[ASSIGNMENT]: Would you reproduce, word for word, only the lines running from the top of the data through the line containing "Reporting Option</div>", and none of the pictures?

[Data extracted from a collection]:
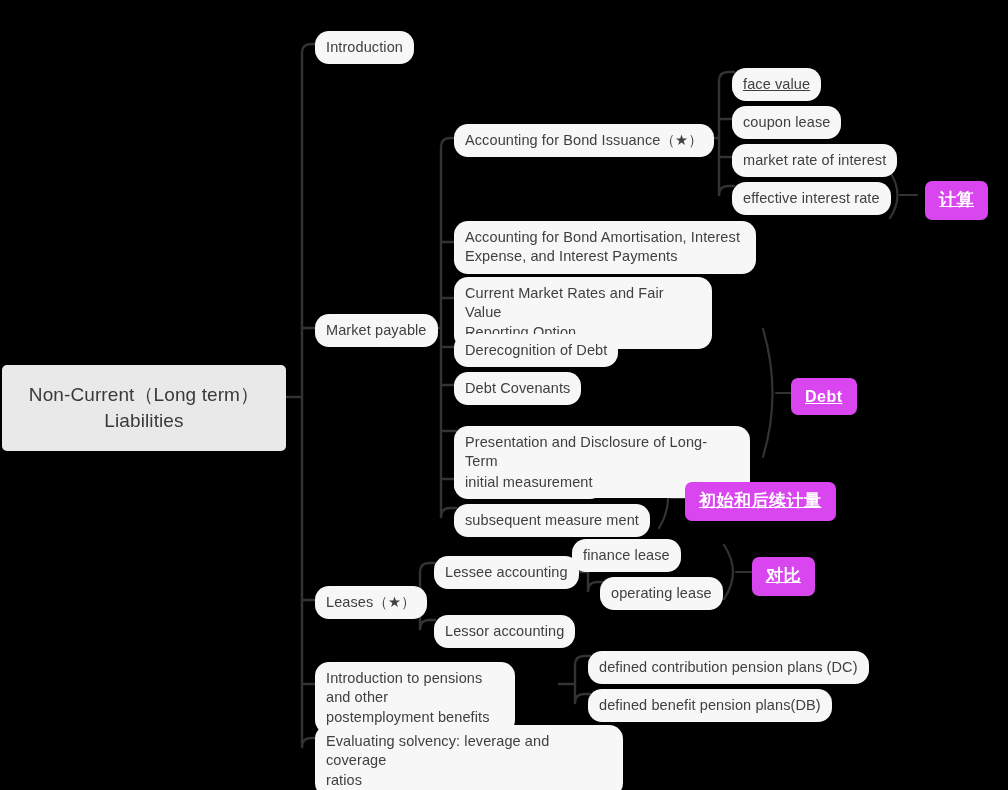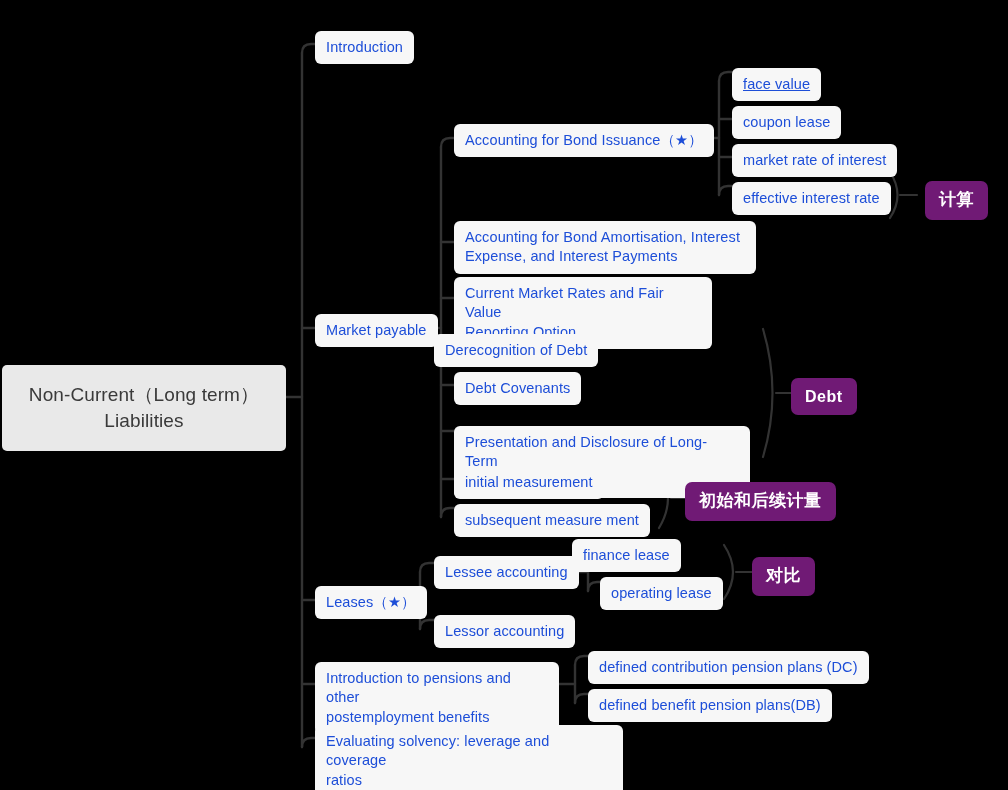--- a/index.html
+++ b/index.html
@@ -25,8 +25,8 @@
   .node {
     position: absolute;
     background: #f7f7f7;
-    color: #1d4ed8;
-    border-radius: 6px;
+    color: #404040;
+    border-radius: 14px;
     font-size: 14.5px;
     line-height: 1.33;
     padding: 7px 11px;

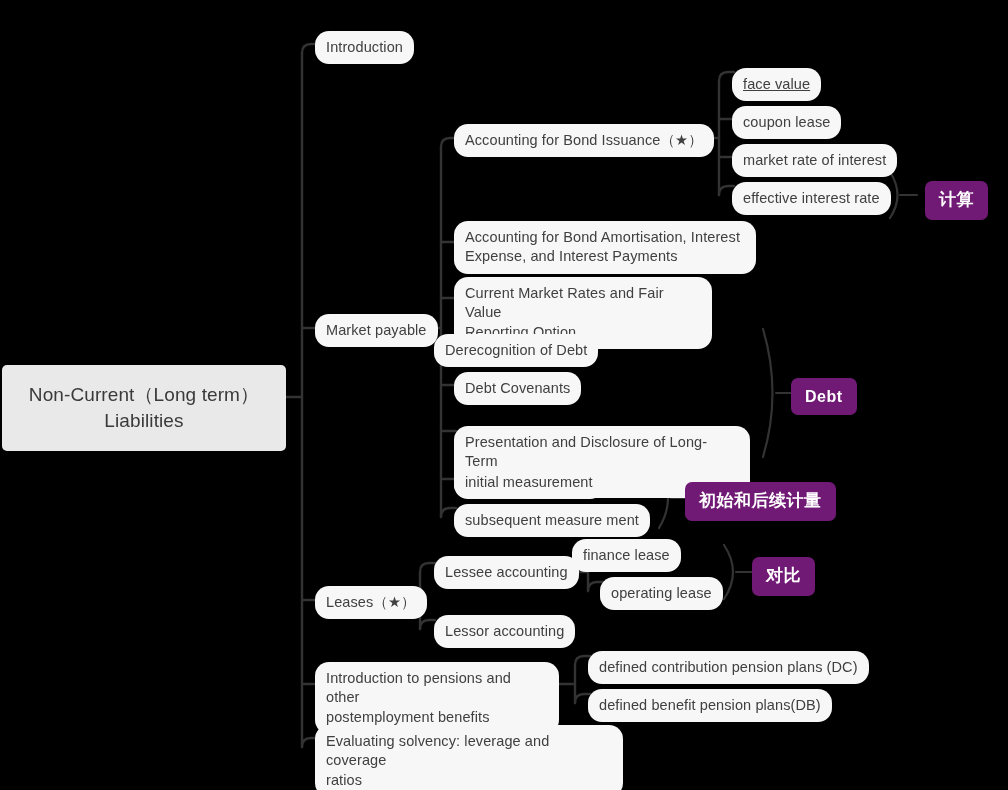--- a/index.html
+++ b/index.html
@@ -43,7 +43,7 @@
     border-radius: 5px;
   }
   .node.badge {
-    background: #701a75;
+    background: #d946ef;
     color: #ffffff;
     font-weight: bold;
     font-size: 16px;
@@ -51,6 +51,7 @@
     padding: 8px 14px;
     text-align: center;
     letter-spacing: 0.5px;
+    text-decoration: underline;
   }
   .node.badge.cn { font-size: 17px; }
 </style>

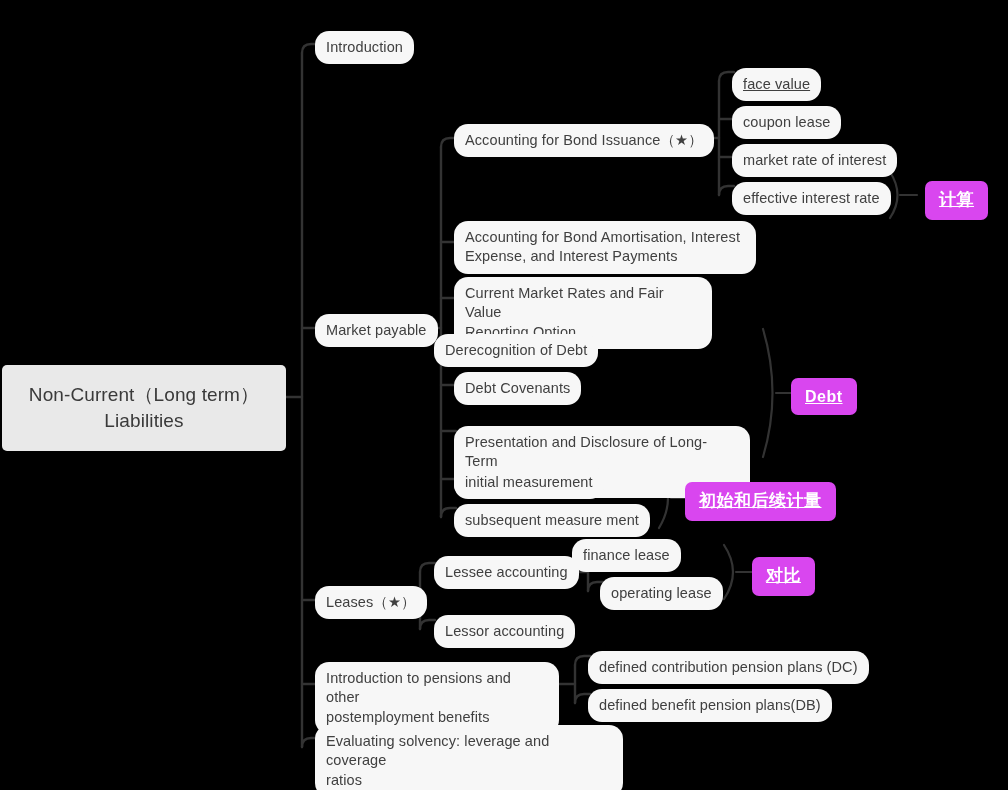--- a/index.html
+++ b/index.html
@@ -136,7 +136,7 @@
 Expense, and Interest Payments</div>
   <div class="node" style="left:454px; top:277px; width:258px;">Current Market Rates and Fair Value
 Reporting Option</div>
-  <div class="node" style="left:434px; top:334px;">Derecognition of Debt</div>
+  <div class="node" style="left:454px; top:334px;">Derecognition of Debt</div>
   <div class="node" style="left:454px; top:372px;">Debt Covenants</div>
   <div class="node" style="left:454px; top:410px; width:296px;margin-top:16px;">Presentation and Disclosure of Long-Term
 Debt</div>

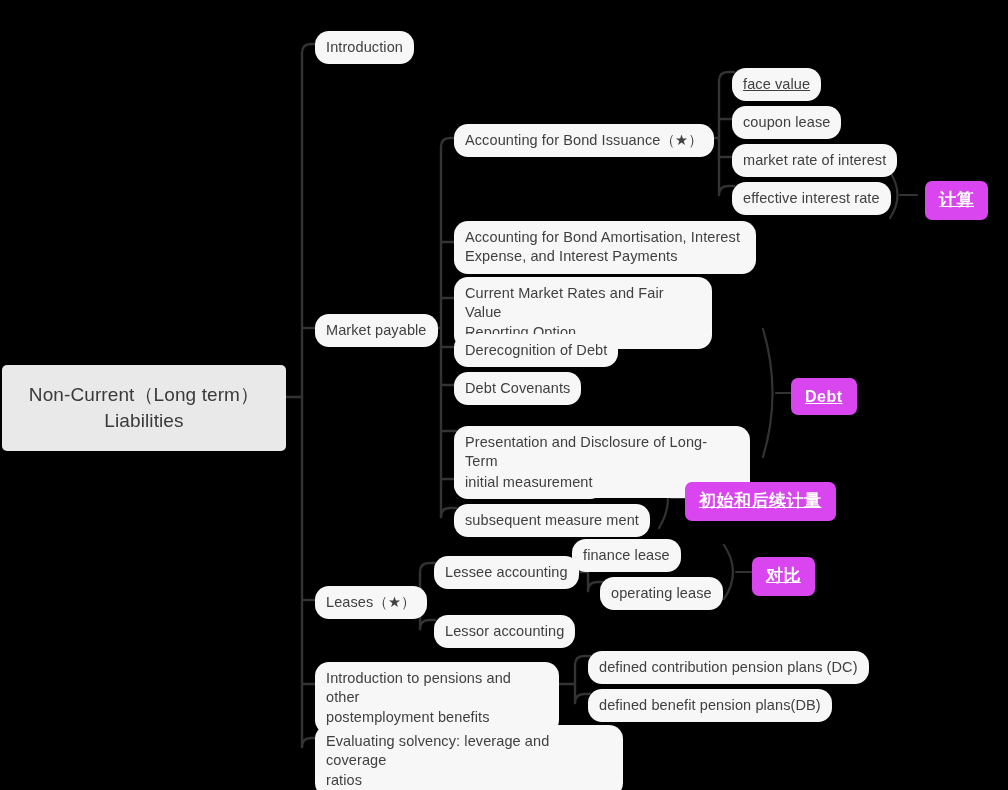--- a/index.html
+++ b/index.html
@@ -126,7 +126,7 @@
   <div class="node" style="left:315px; top:31px;">Introduction</div>
   <div class="node" style="left:315px; top:314px;">Market payable</div>
   <div class="node" style="left:315px; top:586px;">Leases（★）</div>
-  <div class="node" style="left:315px; top:662px; width:244px;padding-left:11px;">Introduction to pensions and other
+  <div class="node" style="left:315px; top:662px; width:200px;padding-left:11px;">Introduction to pensions and other
 postemployment benefits</div>
   <div class="node" style="left:315px; top:725px; width:308px;">Evaluating solvency: leverage and coverage
 ratios</div>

[ANSWER SECTION]:
--- a/index.html
+++ b/index.html
@@ -25,8 +25,8 @@
   .node {
     position: absolute;
     background: #f7f7f7;
-    color: #1d4ed8;
-    border-radius: 6px;
+    color: #404040;
+    border-radius: 14px;
     font-size: 14.5px;
     line-height: 1.33;
     padding: 7px 11px;

--- a/index.html
+++ b/index.html
@@ -43,7 +43,7 @@
     border-radius: 5px;
   }
   .node.badge {
-    background: #701a75;
+    background: #d946ef;
     color: #ffffff;
     font-weight: bold;
     font-size: 16px;
@@ -51,6 +51,7 @@
     padding: 8px 14px;
     text-align: center;
     letter-spacing: 0.5px;
+    text-decoration: underline;
   }
   .node.badge.cn { font-size: 17px; }
 </style>

--- a/index.html
+++ b/index.html
@@ -136,7 +136,7 @@
 Expense, and Interest Payments</div>
   <div class="node" style="left:454px; top:277px; width:258px;">Current Market Rates and Fair Value
 Reporting Option</div>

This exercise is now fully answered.